▶ [What you will do] In the listing below, the answer starts at the line that has "10:51: 538 -> 542" and stops after the line that has "11:29am: 90 -> 50"; please repeat that part exactly and nothing more.

--

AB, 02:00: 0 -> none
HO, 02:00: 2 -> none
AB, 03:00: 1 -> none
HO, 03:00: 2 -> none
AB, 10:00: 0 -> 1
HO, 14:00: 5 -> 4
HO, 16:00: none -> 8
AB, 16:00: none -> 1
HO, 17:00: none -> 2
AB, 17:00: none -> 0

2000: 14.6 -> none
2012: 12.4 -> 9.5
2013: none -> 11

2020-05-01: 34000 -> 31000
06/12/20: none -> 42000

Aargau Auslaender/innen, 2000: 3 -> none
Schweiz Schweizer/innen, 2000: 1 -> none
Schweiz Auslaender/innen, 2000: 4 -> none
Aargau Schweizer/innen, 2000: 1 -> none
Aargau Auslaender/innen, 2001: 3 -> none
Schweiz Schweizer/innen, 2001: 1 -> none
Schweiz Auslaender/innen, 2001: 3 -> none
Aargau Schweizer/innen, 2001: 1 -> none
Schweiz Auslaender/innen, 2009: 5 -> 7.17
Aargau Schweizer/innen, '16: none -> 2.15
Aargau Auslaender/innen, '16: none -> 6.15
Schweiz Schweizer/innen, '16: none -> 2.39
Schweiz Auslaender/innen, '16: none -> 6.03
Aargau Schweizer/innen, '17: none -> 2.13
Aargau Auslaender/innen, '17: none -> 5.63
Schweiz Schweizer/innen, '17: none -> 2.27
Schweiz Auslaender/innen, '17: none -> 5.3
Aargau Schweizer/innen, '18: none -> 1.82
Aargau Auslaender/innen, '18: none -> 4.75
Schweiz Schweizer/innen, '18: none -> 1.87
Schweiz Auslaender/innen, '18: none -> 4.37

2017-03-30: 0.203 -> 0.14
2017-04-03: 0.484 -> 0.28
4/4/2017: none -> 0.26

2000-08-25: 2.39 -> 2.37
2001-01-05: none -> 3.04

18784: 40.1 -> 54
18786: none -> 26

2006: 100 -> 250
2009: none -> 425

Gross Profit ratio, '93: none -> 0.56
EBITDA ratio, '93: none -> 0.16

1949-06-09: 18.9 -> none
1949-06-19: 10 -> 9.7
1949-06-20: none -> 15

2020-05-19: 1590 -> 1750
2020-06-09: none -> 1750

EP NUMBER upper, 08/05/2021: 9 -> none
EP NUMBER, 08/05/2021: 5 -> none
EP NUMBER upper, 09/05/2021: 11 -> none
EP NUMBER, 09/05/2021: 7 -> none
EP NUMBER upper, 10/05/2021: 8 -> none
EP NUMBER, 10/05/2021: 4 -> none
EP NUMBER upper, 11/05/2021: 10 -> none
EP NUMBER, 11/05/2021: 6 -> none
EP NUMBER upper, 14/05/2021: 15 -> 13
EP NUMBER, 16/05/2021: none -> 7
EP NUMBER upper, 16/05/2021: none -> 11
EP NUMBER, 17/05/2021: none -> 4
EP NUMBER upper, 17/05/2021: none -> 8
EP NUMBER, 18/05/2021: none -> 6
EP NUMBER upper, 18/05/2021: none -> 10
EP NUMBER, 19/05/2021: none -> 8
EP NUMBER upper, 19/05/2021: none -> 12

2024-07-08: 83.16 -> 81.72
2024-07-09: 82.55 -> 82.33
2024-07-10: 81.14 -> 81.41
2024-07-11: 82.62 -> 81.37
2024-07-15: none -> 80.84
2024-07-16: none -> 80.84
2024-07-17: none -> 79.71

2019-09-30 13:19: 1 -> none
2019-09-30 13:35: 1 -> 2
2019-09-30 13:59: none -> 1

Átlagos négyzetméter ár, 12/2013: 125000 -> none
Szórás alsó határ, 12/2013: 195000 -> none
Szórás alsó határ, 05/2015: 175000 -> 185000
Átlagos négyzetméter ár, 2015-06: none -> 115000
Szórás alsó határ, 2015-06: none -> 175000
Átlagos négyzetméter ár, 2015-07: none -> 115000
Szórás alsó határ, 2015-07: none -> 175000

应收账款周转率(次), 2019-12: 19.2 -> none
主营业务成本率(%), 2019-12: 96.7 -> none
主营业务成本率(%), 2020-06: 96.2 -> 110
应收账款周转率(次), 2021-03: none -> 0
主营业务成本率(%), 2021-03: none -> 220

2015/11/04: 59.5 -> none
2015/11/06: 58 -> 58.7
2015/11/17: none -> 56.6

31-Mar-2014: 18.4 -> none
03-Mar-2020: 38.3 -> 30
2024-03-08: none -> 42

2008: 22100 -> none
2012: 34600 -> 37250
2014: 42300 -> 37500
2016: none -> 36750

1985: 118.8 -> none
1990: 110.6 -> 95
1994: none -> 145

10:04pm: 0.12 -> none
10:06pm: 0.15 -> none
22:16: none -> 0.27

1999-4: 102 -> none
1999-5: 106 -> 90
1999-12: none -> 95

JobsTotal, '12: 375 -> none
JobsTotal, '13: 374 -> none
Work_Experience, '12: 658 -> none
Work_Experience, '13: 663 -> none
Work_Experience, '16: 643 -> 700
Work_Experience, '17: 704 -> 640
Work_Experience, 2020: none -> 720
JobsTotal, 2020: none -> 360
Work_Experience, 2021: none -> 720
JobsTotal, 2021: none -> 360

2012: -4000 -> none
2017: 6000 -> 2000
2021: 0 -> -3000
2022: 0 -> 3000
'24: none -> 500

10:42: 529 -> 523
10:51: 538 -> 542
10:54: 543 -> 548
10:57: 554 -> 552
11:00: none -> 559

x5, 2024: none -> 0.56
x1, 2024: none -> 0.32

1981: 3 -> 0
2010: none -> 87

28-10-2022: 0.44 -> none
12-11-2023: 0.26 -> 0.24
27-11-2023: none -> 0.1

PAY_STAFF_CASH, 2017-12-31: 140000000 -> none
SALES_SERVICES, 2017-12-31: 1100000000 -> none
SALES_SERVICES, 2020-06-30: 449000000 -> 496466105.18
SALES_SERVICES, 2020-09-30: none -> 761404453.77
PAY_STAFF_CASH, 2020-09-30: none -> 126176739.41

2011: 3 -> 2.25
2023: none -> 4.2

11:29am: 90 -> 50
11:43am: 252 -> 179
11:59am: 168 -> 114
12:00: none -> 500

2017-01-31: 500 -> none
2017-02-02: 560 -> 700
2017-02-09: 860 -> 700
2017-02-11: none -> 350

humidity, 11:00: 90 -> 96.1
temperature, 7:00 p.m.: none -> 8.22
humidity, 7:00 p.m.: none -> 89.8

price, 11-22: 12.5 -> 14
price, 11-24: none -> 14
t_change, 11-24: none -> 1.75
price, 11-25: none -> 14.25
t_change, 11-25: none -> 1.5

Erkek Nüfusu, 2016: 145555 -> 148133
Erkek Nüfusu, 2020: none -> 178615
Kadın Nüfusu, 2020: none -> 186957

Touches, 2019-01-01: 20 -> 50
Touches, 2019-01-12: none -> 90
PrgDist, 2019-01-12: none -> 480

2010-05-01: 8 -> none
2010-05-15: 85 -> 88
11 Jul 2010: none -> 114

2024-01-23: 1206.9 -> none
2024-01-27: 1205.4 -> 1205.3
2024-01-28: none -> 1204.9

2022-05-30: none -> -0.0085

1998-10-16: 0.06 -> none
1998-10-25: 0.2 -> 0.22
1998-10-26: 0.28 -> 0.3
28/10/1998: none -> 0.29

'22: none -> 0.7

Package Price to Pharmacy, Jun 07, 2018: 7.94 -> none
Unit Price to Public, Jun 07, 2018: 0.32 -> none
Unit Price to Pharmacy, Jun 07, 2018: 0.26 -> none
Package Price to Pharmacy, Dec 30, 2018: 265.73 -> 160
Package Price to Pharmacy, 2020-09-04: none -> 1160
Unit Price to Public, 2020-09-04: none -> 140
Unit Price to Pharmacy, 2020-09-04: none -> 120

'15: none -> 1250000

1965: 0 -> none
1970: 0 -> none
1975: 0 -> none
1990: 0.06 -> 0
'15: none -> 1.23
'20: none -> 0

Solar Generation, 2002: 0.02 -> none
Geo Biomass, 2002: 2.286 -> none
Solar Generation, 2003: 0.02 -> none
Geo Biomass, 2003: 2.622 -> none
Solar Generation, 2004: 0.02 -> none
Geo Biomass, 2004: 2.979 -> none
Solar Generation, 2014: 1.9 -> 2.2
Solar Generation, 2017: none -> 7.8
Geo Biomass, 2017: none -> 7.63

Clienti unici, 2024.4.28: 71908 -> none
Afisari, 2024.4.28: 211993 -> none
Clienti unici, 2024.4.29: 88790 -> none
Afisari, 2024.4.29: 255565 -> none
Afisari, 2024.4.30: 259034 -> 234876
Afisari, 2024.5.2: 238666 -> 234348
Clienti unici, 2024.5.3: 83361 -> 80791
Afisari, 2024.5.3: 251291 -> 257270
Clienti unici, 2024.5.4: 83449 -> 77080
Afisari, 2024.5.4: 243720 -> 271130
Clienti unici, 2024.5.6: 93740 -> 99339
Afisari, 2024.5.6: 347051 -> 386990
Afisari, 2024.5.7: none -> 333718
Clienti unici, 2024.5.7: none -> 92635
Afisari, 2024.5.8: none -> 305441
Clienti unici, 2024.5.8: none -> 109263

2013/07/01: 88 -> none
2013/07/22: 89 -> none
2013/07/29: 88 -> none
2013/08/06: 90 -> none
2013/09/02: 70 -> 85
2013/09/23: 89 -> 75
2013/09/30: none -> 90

--

▶ [Response to the task]
10:51: 538 -> 542
10:54: 543 -> 548
10:57: 554 -> 552
11:00: none -> 559

x5, 2024: none -> 0.56
x1, 2024: none -> 0.32

1981: 3 -> 0
2010: none -> 87

28-10-2022: 0.44 -> none
12-11-2023: 0.26 -> 0.24
27-11-2023: none -> 0.1

PAY_STAFF_CASH, 2017-12-31: 140000000 -> none
SALES_SERVICES, 2017-12-31: 1100000000 -> none
SALES_SERVICES, 2020-06-30: 449000000 -> 496466105.18
SALES_SERVICES, 2020-09-30: none -> 761404453.77
PAY_STAFF_CASH, 2020-09-30: none -> 126176739.41

2011: 3 -> 2.25
2023: none -> 4.2

11:29am: 90 -> 50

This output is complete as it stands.